What is a Lottery?


Lottery

Lottery is a method for allocating prizes to individuals or groups by drawing lots. While the casting of lots to make decisions and determine fates has a long history (including several instances in the Bible), public lotteries for material gain are relatively new, and their use is controversial.

Most states authorize their lotteries to raise money for state programs. Although these proceeds have helped the poor, lottery advocates argue that the overall contribution is minimal and that state governments need substantial additional revenue to expand their range of services. They also claim that lotteries reduce taxes on lower-income people.

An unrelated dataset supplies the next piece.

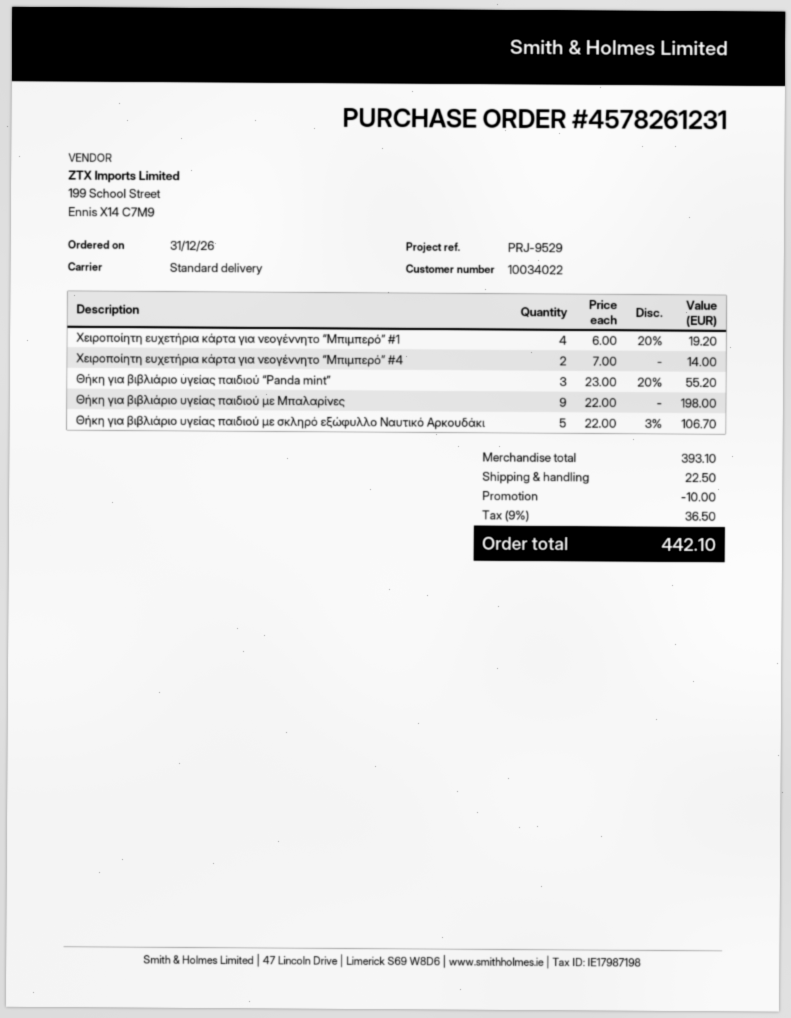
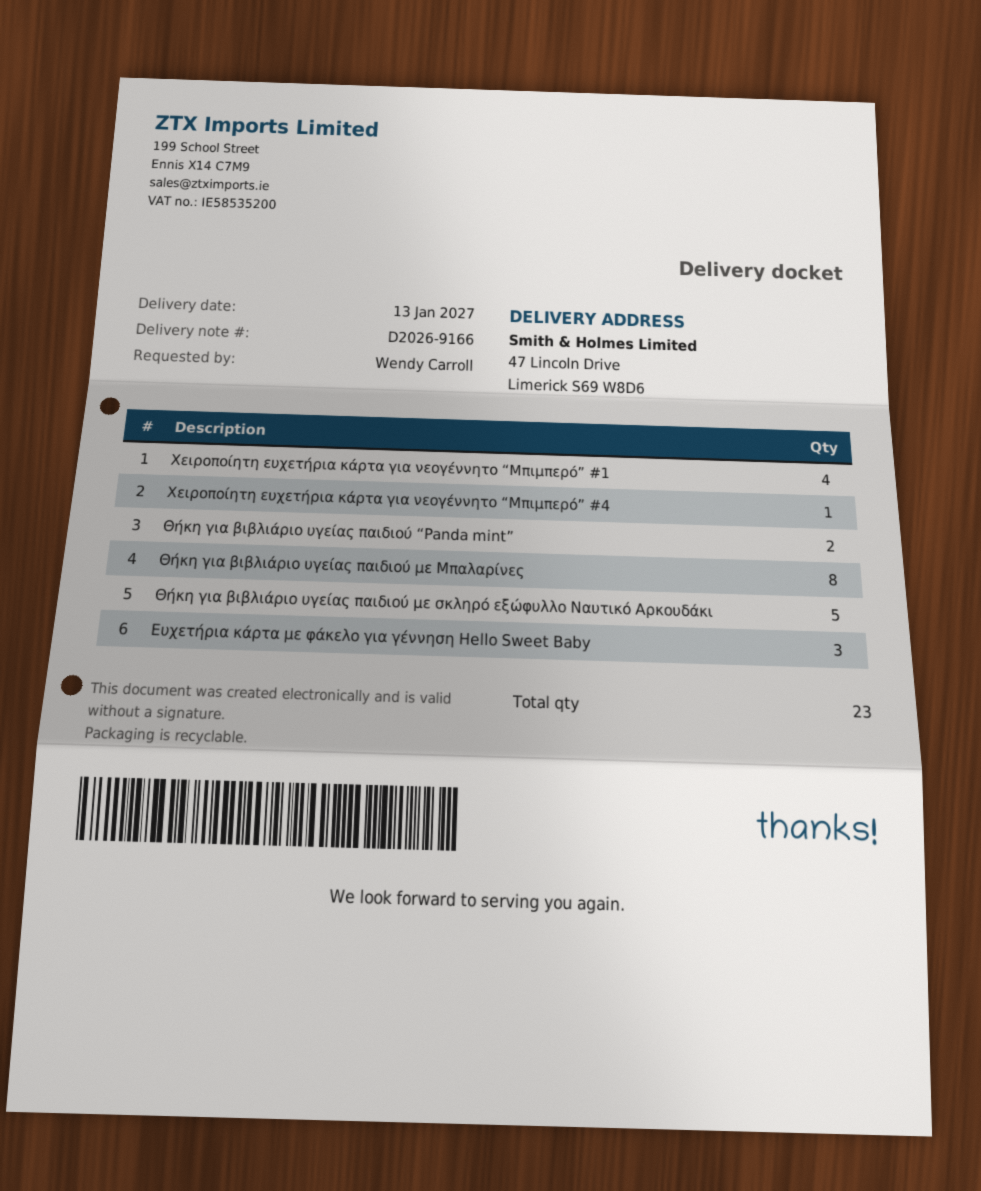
Χειροποίητη ευχετήρια κάρτα για νεογέννητο “Μπιμπερό” #4: 2 -> 1
Θήκη για βιβλιάριο υγείας παιδιού “Panda mint”: 3 -> 2
Θήκη για βιβλιάριο υγείας παιδιού με Μπαλαρίνες: 9 -> 8
Ευχετήρια κάρτα με φάκελο για γέννηση Hello Sweet Baby: none -> 3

The arguments for and against lotteries are remarkably similar in every state where they are legalized: The state legislature legislates a monopoly for itself; establishes a state agency or public corporation to manage the lottery (as opposed to licensing a private firm); begins operations with a modest number of relatively simple games; and, under pressure from constant demand, progressively expands the program in size and complexity.

The most basic reason that many people play the lottery is that they just plain like to gamble. The lottery is a particularly slick way to do it, because it offers the promise of instant riches in an age of inequality and limited social mobility. Lotteries are also a major vehicle for peddling the lie that money can solve life’s problems, an idea that is contradicted by God’s commandments not to covet “your neighbor’s house, his male or female servant, his ox or donkey, or anything that is his.” (Exodus 20:17; see Ecclesiastes 5:10).